その先にいるのは、人、人、人。あまりにも密度の濃い人波に晒され、リンドたちが酔ったように顔を青くした。
「オイオイ、大丈夫かよエリン、リンド? 宿で休んでるか?」
「だ、大丈夫ですわ、シドウさん……な、慣れないといけませんから……」
目に見えてフラフラとしながらも、リンドは気丈にもそんなことを言ってみせた。
「ま、宿を取っておいた方がいいのは確かかもしれないね。何だか人が多いからさぁ」
尾上も、グランベルクの様子を見て驚いているようだった。普段はここまで人通りがないのである。もちろん、多くの人がいるのは間違いないのだが。
「なら、宿の準備は私がやっておくよ。やりたいことがあるからな」
「おやおや、トリシャさん。お一人で何をするおつもりでしょうか?」
「別に大したことじゃないさ。ただ、シドウ。お前の剣をちょっと貸してもらいたい」
そう言って、トリシャはシドウから彼の持つ剣、フォトンレイバーを受け取った。シドウはなぜそんなことをするのか、トリシャに確認したが、明確な答えは得られなかった。
「ん……すまん。私の中でも答えが出来上がっていないんだ。私の中で答えが出来上がるまで待ってほしいんだ。その、すまん。ちょっと時間が必要なんだよ」
そんなことを言って、トリシャは言葉を濁し、宿の中へ消えて行った。クロードたちはトリシャと別れ、情報収集を行うために街へと繰り出していった。
「やはり、賑わっていますね。さすがは世界最大の『帝国』。活気が違いますね」
「そりゃ、これまでの田舎村と比べられれば当たり前だろうけどさ……」
尾上は苦笑しながら、人波をかき分け進んでいく。こうも人でごった返していては、先に進むだけで一苦労だ。そう尾上は思った。そしてそれは他の面子も同じなようだ。
「賑わっているのは結構ですが、これほど人がいると面倒ですねぇ」
「前にこっちに来たときは、こうでもなかったんだけどね。どうしたんだろう?」
「お主、知らぬのか。今日は『帝国』の豊穣祭であろう? でなければこうはならん」
クロードと尾上はオウム返しに問い返した。言われてみれば、食品系の出店が多いことに気が付いたのだ。それに、露店の中には人形劇めいたものを行っているところもある。
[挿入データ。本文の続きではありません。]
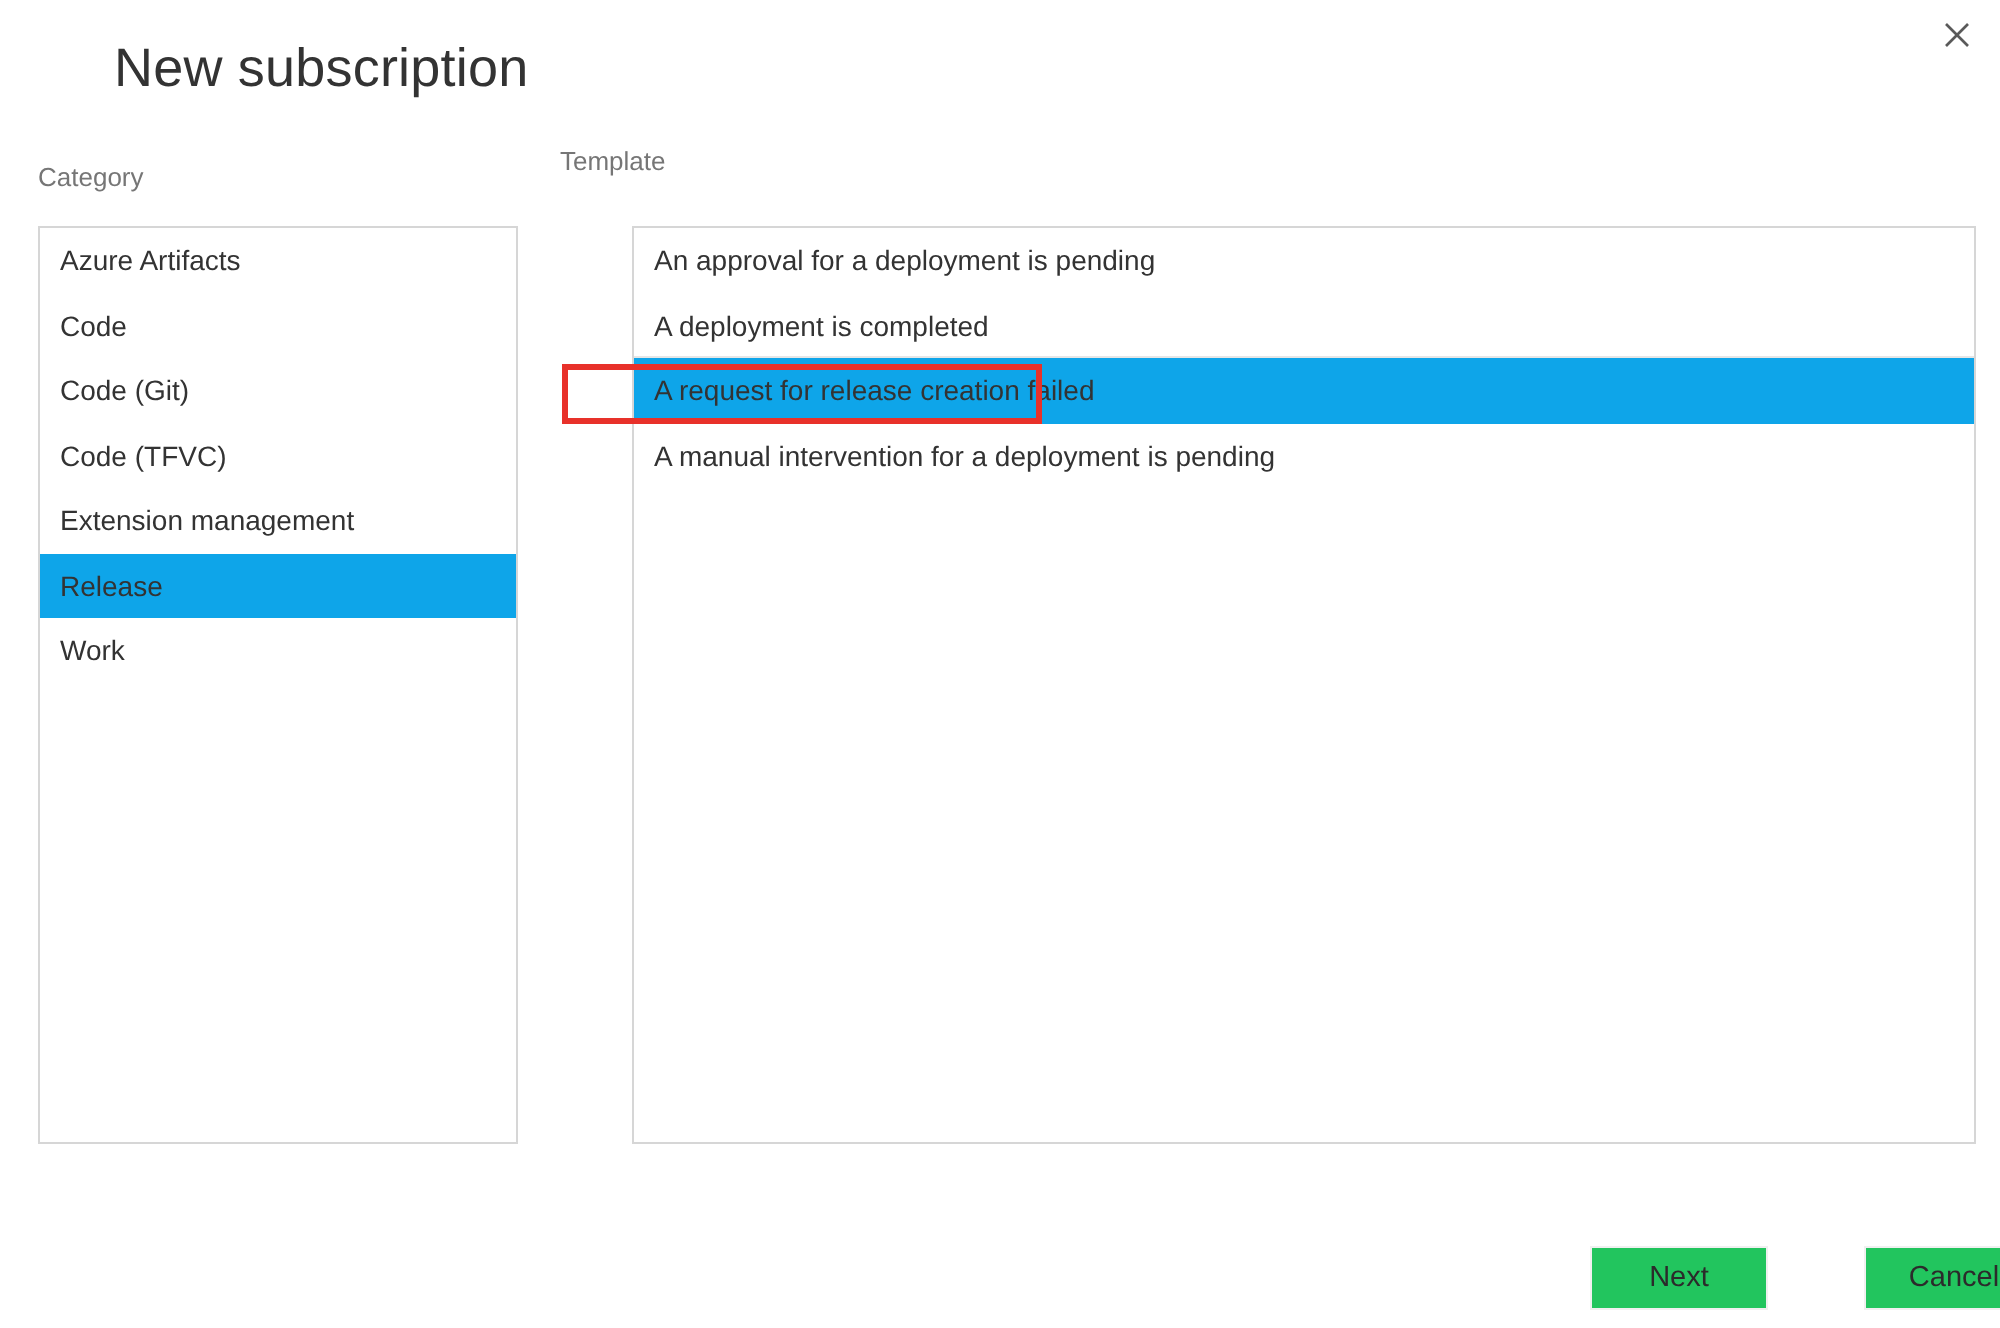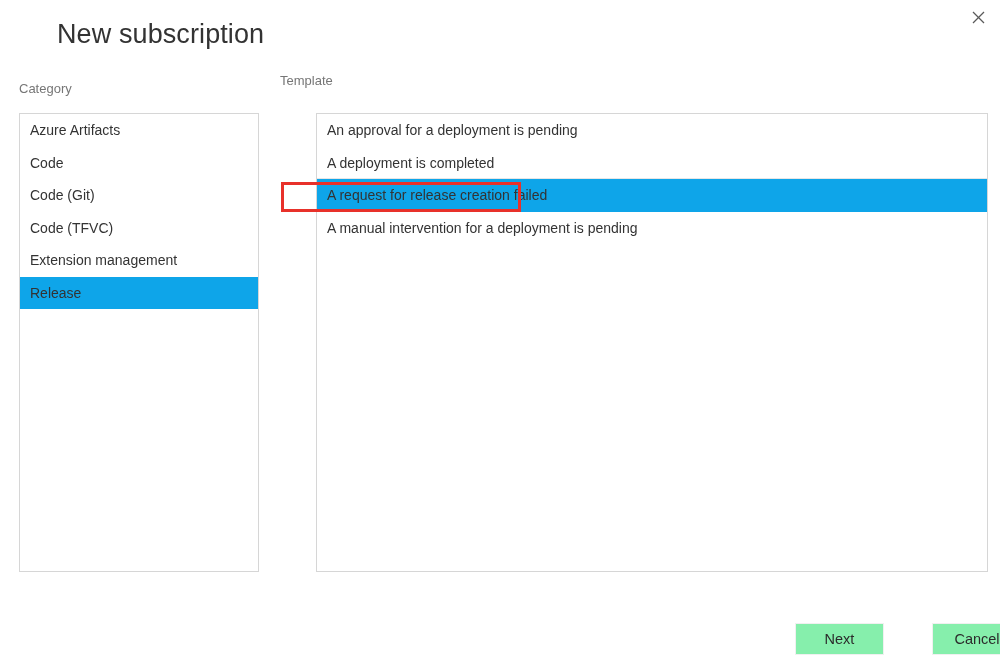--- a/index.html
+++ b/index.html
@@ -169,6 +169,7 @@
     <li class="list-item">Code (TFVC)</li>
     <li class="list-item">Extension management</li>
     <li class="list-item selected">Release</li>
+    <li class="list-item">Work</li>
   </ul>
 </div>
 

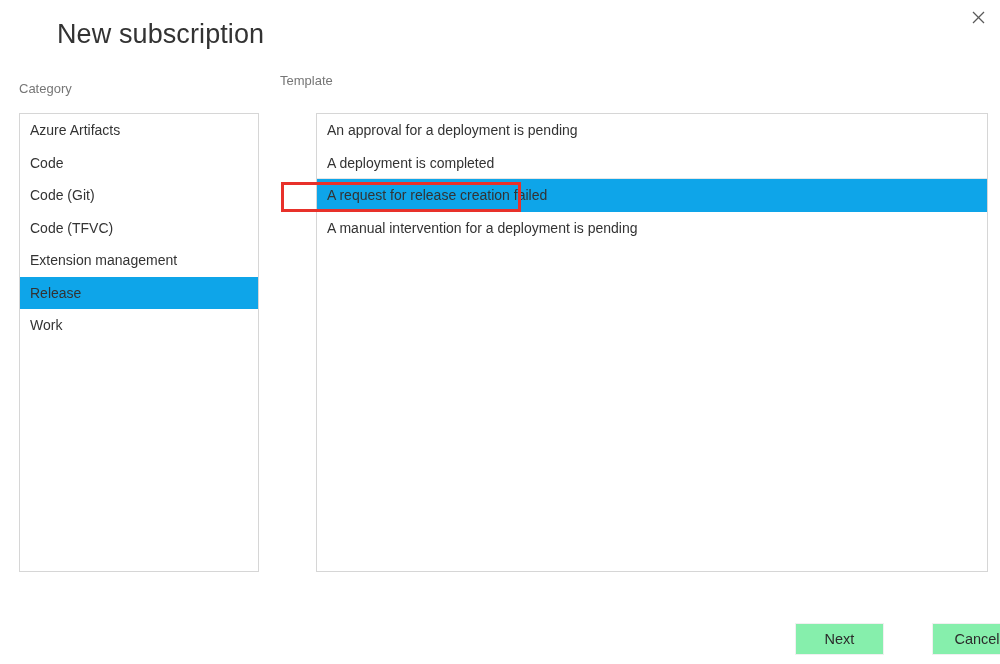--- a/index.html
+++ b/index.html
@@ -131,7 +131,7 @@
     position: absolute;
     height: 32px;
     box-sizing: border-box;
-    background: #86efac;
+    background: #22c55e;
     border: 1px solid #f0f0f0;
     color: #2b2b2b;
     font-family: "Liberation Sans", sans-serif;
「ああ、こっちでも豊穣祭は今日なのか。すっかり忘れていたよ」
「こちらの世界で言うところの、収穫祭のようなものなのでしょうか?」
「かつてこの世界に現れた《エクスグラスパー》が、大地の恵みをより多く受けられる作物を伝えたとされている日だ。いま我々が飢えずに暮らしていけているのは、《エクスグラスパー》の、そして『光』のもたらしてくれた恩恵というわけだ」
この世界の神話というものは《エクスグラスパー》が他の神話で言うところの神の権能を表しているのだろう、とクロードは理解した。
「ま、それなら僕らの口に合うのも納得ですね。元々僕たちの世界のものなのですから」
「食べられるものを伝えてくれたことを、ご先祖様に感謝しなければならないね」
ご先祖様か、あるいは遥か未来の子孫かは知らないが、ともかく感謝しなければ。食料が口に合うか、合わないかという問題は死活問題にさえなりかねないのだから。
「しかし、街に繰り出して来たはいいがどこで情報を仕入れるつもりなんだい?」
「あんまりそういうことを考えながらやると、不自然になるかもしれませんからね。自然体で街を見回ってみましょう。何らかの発見があるかもしれませんよ?」
「お主、情報収集にかこつけて街の散策をしたいだけではないのか?」
御神が呆れたように言うと、クロードは満面の笑みでそれに応えた。
「いつまでも真面目くさった顔でいたら、張り詰め過ぎて弾けてしまいますよ。人間は常に気を張って生きられるように出来てはいないんです、たまには解放も必要ですよ」
「結構俗っぽいこと言うなぁ、クロードくん。キミのことはどこか仙人めいて見ていたんだけど……そう言う人間らしいところがあってくれて、助かるよ」
尾上も肩の力を抜き、街の雰囲気に溶け込もうと努めた。
「あの三石という男を見ていて思ったのさ。キミのように強く、キミのように飄々としていて、だがどこか人間味がなかった。よく出来たAIを相手にしているようだったよ。まるで、環境に合わせて反応を返しているような、そんな感じを……」
「私も感じた。どこか異質な男であった……その強さは、認めざるを得んが」
「そういうことを言ってくれるから、キミは信用出来るよ。ねえ、シドウくん?」
そう言って、尾上は振り返った。しかし、そこにシドウの姿はなかった。
「……まさか、あの子人波に飲み込まれて行っちゃったのか!?」
「待て、尾上殿! リンドとエリン、それに彼方の姿もないぞ!」
知らぬ間に、年少組は人波に飲まれて、どこかに消えていた。
「うわぁ……これ、どうすればいいんでしょうねぇ……?」
クロードは珍しく、青い顔をして弱音を吐いた。